Feature: Trinamic TMC2100

[trilitheum]

I have been using the DRV8825 and the A4988 for a long time. I have a set of the TMC2100 drivers on the way and would be really interested in how their behaviour compares.

I am fairly well acquainted with the TMC2100 datasheet, my electromechanics is pretty rusty so I don't know if I can be much help with the simulation.

[rcarlyle]

Last time I checked the TMC2100 sheet, I don't think the description of the adaptive decay algorithm (SpreadCycle) was detailed enough to make a complete model. So it's hard and might require quite a bit of guesswork and oscilloscope monitoring to check the results. I don't really have time to do either at the moment.

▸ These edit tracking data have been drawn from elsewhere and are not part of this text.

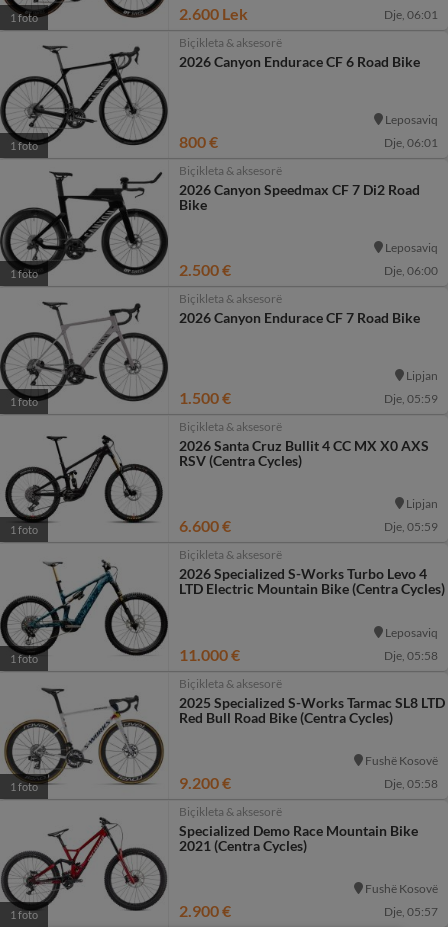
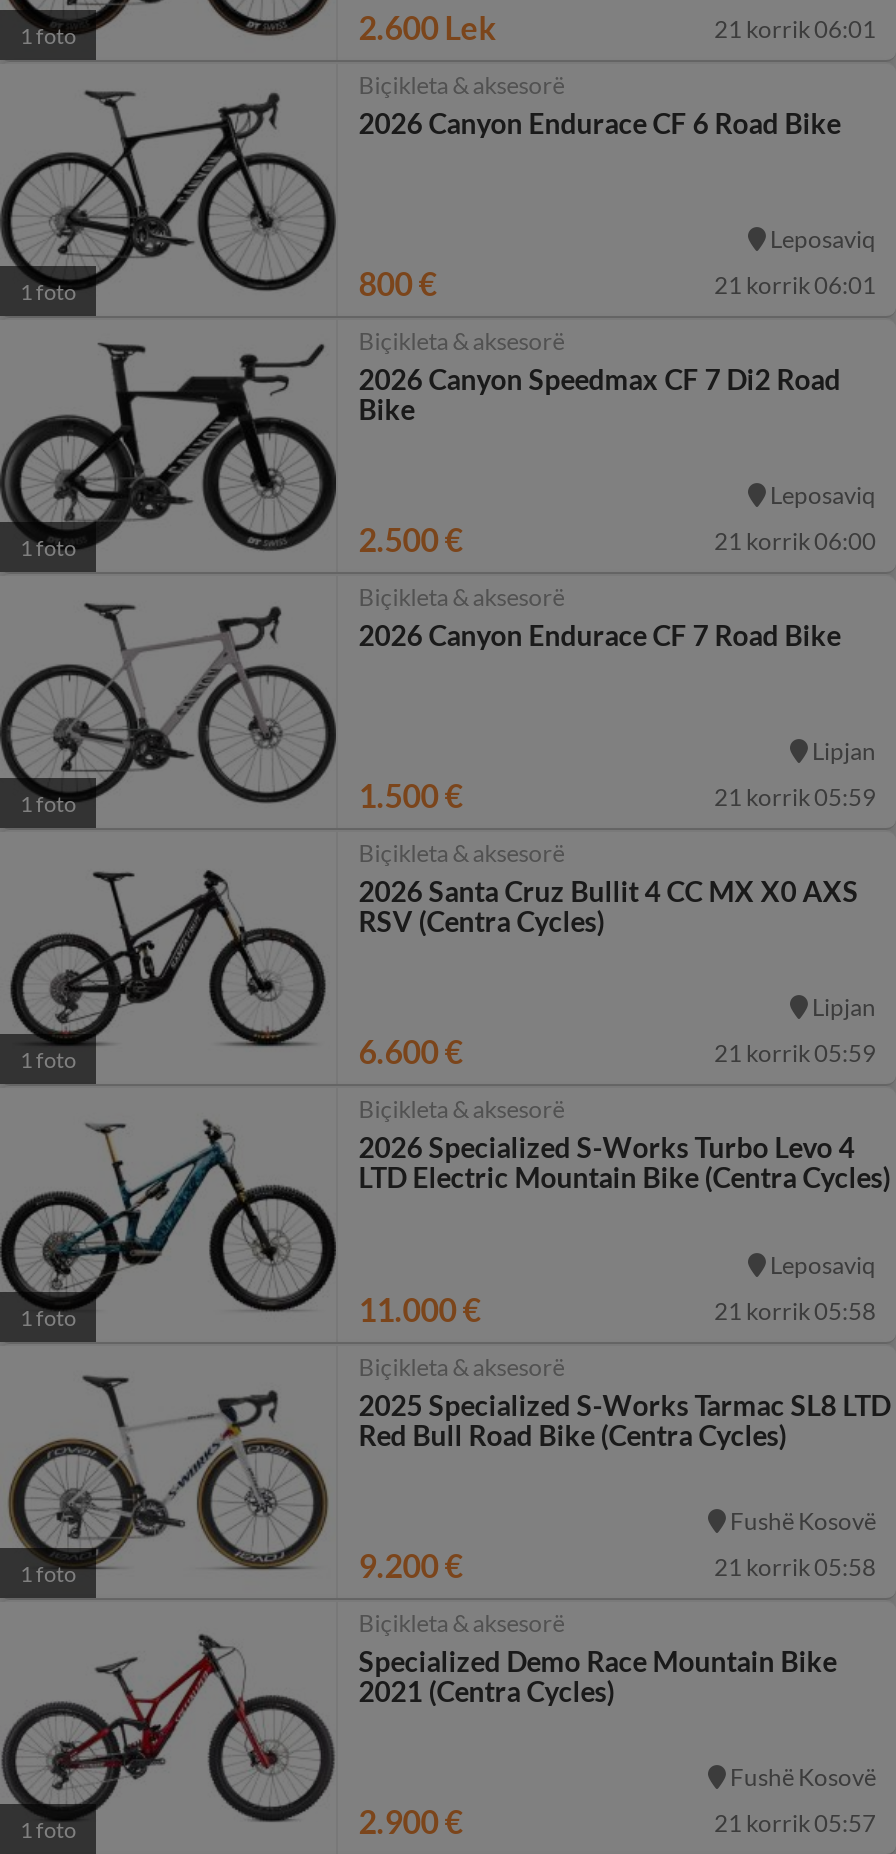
- Dje, 06:01
+ 21 korrik 06:01

- Dje, 06:01
+ 21 korrik 06:01

- Dje, 06:00
+ 21 korrik 06:00

- Dje, 05:59
+ 21 korrik 05:59

- Dje, 05:59
+ 21 korrik 05:59

- Dje, 05:58
+ 21 korrik 05:58

- Dje, 05:58
+ 21 korrik 05:58

- Dje, 05:57
+ 21 korrik 05:57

The main thing is figuring out the exact timing of how the on/slow/fast/slow sequence changes with coil conditions. I've considered comparing multiple TMC datasheets for drivers that use SpreadCycle to see if they have enough info together, but haven't tried it.

In THEORY, a well-designed adaptive decay driver like the TMC2100, DRV8846, or A5984 should have pretty close to "perfect" current control. It may be temporarily wrong and thus over/under-shoot for a few PWM cycles, but should quickly self-correct and get to the desired current waveform. So, there's a workaround for not having sheets for those drivers: whenever you want to check the drivetrain performance of an adaptive driver, just plug it into another sheet that has nearly "perfect" current control, like the THB6128. It should get you pretty close to the right answer. No promises though.

The silent StealthChop mode on the TMC2100 is out of the question to simulate, it's a fundamentally different control scheme from the current PWM in the other drivers.

[trilitheum]

I agree the StealthChop is a completely different control scheme, and really it isn't that useful for most applications with the positional error and the low available torque.

When my drivers arrive I will take a look with my oscilloscope and see how they compare to the DRV8825 or the THB6128.